The prior variance for $\mathbf a$ is then a $(p+1)\times(p+1)$ diagonal matrix $\mathbf \Sigma$, whose first $p$ diagonal entries are $\sigma_a^2$ and whose final entry is $\sigma_b^2$.
2. The $\mathbf x_i$'s don't need to be random variables. The presentation might be clearer if we abandon the probability distributions for the $\mathbf x_i$'s, as they are unimportant for the discussion. What is important is that the model is governed by the parameter vector $\mathbf a \in \mathbb R^{p+1}$, and a priori, this parameter vector is normally distributed:
$$ P(\mathbf a) = \mathcal N(\mathbf a | \mathbf 0, \mathbf \Sigma ). $$
Given the value of $\mathbf a$, and given the feature vectors $\mathbf x_i$, the labels $y_i$ are independent of each other, and follow Bernouilli distributions of the form:
$$ P(y_i | \mathbf x_i, \mathbf a) = \begin{cases} s(\mathbf a .\mathbf x_i) & {\rm if \ }y_i = 1 \\ 1 - s(\mathbf a . \mathbf x_i ) & {\rm if \ } y_i = 0\end{cases},$$
where $s(u) := e^u / (1 + e^u)$ is the logistic function.

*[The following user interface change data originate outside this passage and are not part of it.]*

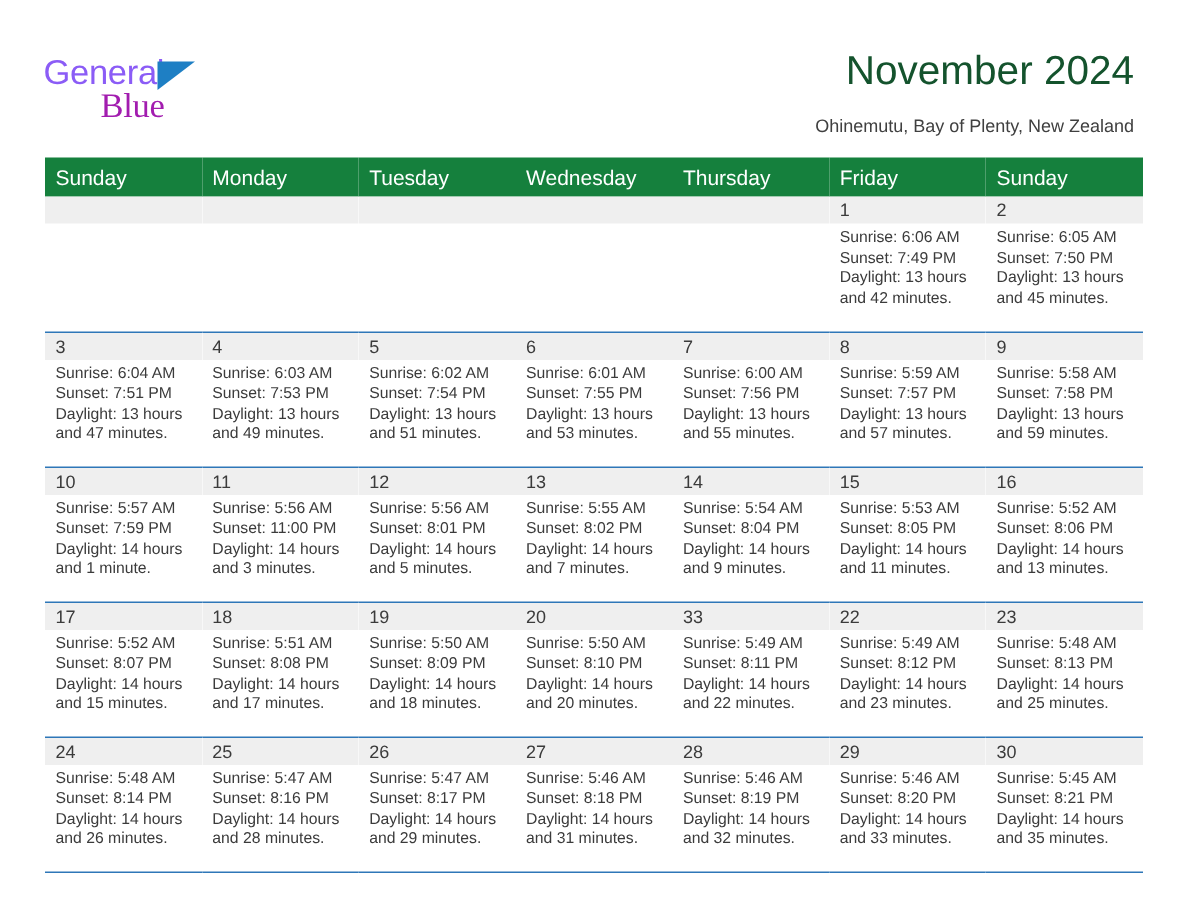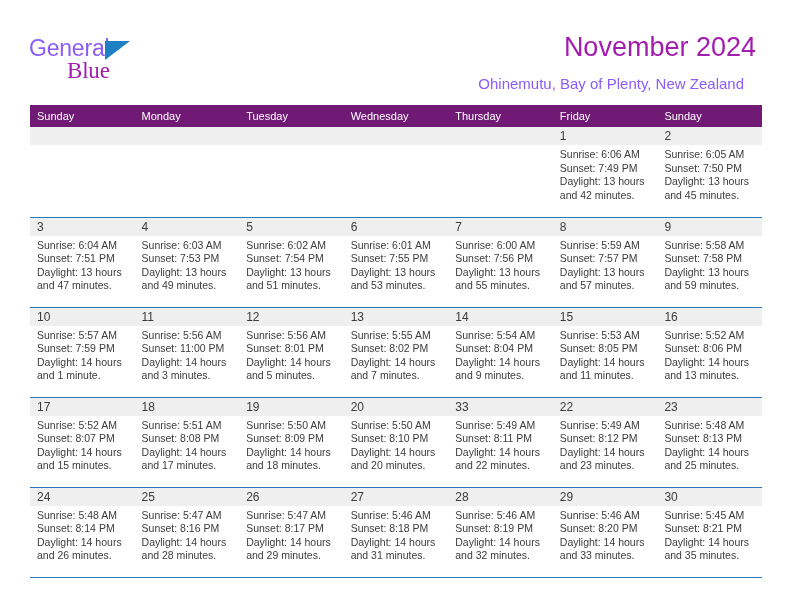--- a/index.html
+++ b/index.html
@@ -70,48 +70,48 @@
 
   .title-block {
     position: absolute;
     right: 36px;
     top: 31px;
     text-align: right;
   }
   .cal-title {
     font-size: 27px;
     line-height: 32px;
-    color: #a21caf;
+    color: #14532d;
     font-weight: normal;
     margin: 0;
     white-space: nowrap;
   }
   .cal-subtitle {
-    font-size: 15px;
+    font-size: 12px;
     line-height: 18px;
-    color: #8b5cf6;
-    margin: 12px 12px 0 0;
+    color: #404040;
+    margin: 12px 0 0 0;
     white-space: nowrap;
   }
 
   
   .calendar {
     position: absolute;
     left: 30px;
     top: 105px;
     width: 732px;
     border-collapse: collapse;
     table-layout: fixed;
   }
   .calendar col { width: 104.57px; }
 
   thead th {
-    background: #701a75;
+    background: #15803d;
     color: #ffffff;
-    font-size: 11px;
+    font-size: 14px;
     font-weight: normal;
     text-align: left;
     padding: 5px 0 5px 7px;
     height: 20px;
     box-sizing: border-box;
     border: none;
   }
 
   tbody tr { height: 90px; }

The joint probability distribution is then
$$ P(y_1, \dots, y_N | \mathbf x_1, \dots, \mathbf x_N, \mathbf a ) = P(\mathbf a)\prod_{i=1}^N P(y_i | \mathbf x_i , \mathbf a).$$
And by the way, "joint probability distribution" is probably a more appropriate phrase than "PDF".
3. The expression for the log of the posterior distribution. Your expression for the log of the posterior distribution seems to assume that all the $y_i$ are positive! I think it should be:
\begin{multline} \log P(\mathbf a | y_1, \dots, y_N, \mathbf x_1, \dots, \mathbf x_N) \\ = {\rm const} + \frac 1 2 \mathbf a \mathbf \Sigma^{-1} \mathbf a + \sum_{i}\left(y_i \log s (\mathbf a_i . \mathbf x_i) + (1 - y_i) \log (1 - s(\mathbf a_i . \mathbf x_i))\right)\end{multline}
4. Information to extract from the model: going beyond point estimates. Given the training set $(\mathbf x_1, y_1), \dots, (\mathbf x_N, y_N)$, the posterior distribution for the parameters is
$$ P(\mathbf a | y_1, \dots, y_N, \mathbf x_1, \dots, \mathbf x_N) \propto P(y_1, \dots, y_N | \mathbf x_1, \dots, \mathbf x_N, \mathbf a ), $$
by Bayes theorem. So one of our objectives must surely be to understand this posterior distribution.
One perfectly valid question to ask is: what value of $\mathbf a$ maximises the posterior probability? In other words, the task is to find
$$ \mathbf a_{\rm MAP} = {\rm argmax}_{\mathbf a} P(\mathbf a | y_1, \dots, y_N, \mathbf x_1, \dots, \mathbf x_N) .$$
This is what you discussed in your final paragraph: you take logs, and ignore the terms that are independent of $\mathbf a$, and optimise the log probability using gradient descent or Newton-Raphson or some similar iterative optimisation technique. (The subscript ${\rm MAP}$ stands for maximum a posteriori, by the way.)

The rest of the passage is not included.